## Required action
What you should copy is the line containing "- MSE: VIX Overall Sentiment/Volume" and all lines after it in the entries below, exactly and without anything added.

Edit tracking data
━━━━━━━━━━━━━━━━━━━━

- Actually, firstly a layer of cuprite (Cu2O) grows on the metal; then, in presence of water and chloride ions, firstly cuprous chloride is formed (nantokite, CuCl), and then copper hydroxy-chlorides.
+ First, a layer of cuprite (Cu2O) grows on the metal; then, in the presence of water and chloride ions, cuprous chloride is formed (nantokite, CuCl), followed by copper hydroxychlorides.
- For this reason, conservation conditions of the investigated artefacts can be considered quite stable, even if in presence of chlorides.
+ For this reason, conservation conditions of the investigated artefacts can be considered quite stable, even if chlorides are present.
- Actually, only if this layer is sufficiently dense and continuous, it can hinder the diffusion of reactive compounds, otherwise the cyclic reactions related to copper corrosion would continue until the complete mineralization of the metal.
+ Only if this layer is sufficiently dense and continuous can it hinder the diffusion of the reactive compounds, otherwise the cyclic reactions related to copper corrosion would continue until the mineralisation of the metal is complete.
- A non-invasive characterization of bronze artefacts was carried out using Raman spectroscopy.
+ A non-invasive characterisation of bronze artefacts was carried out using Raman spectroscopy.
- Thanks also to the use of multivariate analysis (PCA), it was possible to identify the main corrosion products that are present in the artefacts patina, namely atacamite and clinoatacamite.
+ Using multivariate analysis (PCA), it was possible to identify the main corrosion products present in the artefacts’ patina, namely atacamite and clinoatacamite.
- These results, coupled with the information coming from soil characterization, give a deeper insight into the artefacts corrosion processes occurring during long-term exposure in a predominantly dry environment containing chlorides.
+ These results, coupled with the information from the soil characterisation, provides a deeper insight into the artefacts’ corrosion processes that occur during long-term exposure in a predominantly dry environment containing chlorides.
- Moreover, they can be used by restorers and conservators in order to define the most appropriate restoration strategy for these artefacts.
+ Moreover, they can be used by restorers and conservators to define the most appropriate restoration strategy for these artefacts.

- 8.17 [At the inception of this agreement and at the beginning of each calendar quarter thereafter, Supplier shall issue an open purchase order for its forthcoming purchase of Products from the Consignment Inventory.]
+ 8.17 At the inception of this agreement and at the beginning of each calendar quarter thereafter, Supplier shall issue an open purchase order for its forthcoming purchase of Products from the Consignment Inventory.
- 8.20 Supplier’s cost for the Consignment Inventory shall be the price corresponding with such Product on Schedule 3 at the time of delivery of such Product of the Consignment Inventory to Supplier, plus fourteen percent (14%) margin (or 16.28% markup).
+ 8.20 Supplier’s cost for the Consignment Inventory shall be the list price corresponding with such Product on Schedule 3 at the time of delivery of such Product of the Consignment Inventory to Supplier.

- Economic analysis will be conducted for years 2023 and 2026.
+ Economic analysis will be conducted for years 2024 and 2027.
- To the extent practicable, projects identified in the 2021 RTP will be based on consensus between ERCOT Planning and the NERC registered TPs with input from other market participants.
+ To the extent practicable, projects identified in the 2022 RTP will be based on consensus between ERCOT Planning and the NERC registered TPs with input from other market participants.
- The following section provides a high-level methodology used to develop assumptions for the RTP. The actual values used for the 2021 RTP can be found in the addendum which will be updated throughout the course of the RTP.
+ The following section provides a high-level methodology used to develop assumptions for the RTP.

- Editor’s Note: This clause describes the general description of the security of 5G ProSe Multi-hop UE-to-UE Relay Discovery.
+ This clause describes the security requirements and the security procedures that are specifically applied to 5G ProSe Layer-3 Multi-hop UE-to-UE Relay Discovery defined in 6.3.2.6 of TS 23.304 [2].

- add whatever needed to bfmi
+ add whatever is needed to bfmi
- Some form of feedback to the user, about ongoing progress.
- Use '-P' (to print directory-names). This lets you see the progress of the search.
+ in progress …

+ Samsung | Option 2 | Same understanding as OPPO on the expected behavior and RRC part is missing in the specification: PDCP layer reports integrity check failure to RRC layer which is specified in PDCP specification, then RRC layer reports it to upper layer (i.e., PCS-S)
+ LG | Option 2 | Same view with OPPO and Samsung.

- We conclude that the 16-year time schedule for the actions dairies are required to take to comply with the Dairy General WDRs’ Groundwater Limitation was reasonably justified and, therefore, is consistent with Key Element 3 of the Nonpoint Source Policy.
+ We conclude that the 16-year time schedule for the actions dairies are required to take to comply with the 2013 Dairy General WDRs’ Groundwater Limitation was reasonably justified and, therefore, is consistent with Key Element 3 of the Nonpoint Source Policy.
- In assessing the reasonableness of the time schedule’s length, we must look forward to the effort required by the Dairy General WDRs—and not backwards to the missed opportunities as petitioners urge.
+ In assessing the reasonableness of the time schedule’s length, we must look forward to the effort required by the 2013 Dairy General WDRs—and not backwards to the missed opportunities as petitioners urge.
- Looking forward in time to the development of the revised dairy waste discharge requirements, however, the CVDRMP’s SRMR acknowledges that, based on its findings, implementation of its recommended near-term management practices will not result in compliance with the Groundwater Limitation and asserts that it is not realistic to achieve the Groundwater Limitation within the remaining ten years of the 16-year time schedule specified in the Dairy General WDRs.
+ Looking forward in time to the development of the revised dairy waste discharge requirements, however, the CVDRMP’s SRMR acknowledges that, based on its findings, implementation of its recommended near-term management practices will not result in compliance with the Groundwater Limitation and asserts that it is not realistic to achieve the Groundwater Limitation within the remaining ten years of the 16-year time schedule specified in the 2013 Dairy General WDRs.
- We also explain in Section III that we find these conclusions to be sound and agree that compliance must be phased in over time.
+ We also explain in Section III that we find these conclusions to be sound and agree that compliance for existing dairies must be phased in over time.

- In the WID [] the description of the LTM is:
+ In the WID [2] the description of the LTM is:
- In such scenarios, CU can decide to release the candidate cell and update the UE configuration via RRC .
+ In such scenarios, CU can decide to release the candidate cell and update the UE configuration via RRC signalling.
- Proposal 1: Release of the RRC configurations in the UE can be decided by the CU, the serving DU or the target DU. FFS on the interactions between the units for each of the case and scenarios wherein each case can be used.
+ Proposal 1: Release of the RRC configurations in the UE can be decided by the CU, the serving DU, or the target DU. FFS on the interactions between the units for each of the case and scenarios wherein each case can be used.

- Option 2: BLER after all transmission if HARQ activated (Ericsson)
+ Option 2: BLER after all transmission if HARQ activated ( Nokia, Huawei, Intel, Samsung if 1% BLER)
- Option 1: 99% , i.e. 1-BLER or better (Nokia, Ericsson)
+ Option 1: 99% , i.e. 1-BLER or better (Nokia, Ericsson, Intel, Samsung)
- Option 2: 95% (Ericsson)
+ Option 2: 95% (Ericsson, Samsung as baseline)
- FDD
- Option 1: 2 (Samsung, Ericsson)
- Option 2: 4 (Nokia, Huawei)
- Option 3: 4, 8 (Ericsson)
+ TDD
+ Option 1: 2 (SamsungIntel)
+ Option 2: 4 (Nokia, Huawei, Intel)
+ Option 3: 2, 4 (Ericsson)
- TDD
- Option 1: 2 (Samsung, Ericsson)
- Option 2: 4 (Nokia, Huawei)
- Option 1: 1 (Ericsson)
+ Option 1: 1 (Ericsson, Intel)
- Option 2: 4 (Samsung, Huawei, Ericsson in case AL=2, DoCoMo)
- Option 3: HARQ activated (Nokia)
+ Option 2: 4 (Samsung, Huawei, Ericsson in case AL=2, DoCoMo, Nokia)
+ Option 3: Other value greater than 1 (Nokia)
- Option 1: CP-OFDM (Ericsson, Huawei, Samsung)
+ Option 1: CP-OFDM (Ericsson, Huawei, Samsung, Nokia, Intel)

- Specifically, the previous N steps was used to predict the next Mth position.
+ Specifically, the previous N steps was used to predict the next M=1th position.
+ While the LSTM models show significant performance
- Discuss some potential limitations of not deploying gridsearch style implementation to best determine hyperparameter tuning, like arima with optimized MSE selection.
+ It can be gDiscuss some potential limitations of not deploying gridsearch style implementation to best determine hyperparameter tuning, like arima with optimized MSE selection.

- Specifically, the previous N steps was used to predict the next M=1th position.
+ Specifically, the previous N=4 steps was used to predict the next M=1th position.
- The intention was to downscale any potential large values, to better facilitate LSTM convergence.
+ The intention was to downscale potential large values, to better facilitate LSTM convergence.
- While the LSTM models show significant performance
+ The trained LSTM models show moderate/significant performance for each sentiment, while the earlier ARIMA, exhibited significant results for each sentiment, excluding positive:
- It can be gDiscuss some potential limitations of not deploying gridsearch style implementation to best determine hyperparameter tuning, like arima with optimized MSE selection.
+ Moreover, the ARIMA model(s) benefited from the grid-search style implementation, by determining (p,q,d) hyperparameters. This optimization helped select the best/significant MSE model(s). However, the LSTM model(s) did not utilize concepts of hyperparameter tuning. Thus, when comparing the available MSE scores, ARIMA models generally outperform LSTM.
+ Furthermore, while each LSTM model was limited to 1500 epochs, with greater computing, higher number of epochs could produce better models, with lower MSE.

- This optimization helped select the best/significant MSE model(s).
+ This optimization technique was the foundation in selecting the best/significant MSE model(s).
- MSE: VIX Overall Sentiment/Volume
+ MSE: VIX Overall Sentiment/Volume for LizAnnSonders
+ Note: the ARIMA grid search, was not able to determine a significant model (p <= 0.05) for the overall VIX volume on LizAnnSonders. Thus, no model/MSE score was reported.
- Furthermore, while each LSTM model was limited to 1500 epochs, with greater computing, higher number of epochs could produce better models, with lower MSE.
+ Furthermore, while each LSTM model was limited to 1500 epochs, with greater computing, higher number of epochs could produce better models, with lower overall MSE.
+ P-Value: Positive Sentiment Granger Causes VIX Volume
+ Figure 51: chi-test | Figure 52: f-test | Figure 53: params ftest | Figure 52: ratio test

━━━━━━━━━━━━━━━━━━━━

## Solution to this exercise
- MSE: VIX Overall Sentiment/Volume
+ MSE: VIX Overall Sentiment/Volume for LizAnnSonders
+ Note: the ARIMA grid search, was not able to determine a significant model (p <= 0.05) for the overall VIX volume on LizAnnSonders. Thus, no model/MSE score was reported.
- Furthermore, while each LSTM model was limited to 1500 epochs, with greater computing, higher number of epochs could produce better models, with lower MSE.
+ Furthermore, while each LSTM model was limited to 1500 epochs, with greater computing, higher number of epochs could produce better models, with lower overall MSE.
+ P-Value: Positive Sentiment Granger Causes VIX Volume
+ Figure 51: chi-test | Figure 52: f-test | Figure 53: params ftest | Figure 52: ratio test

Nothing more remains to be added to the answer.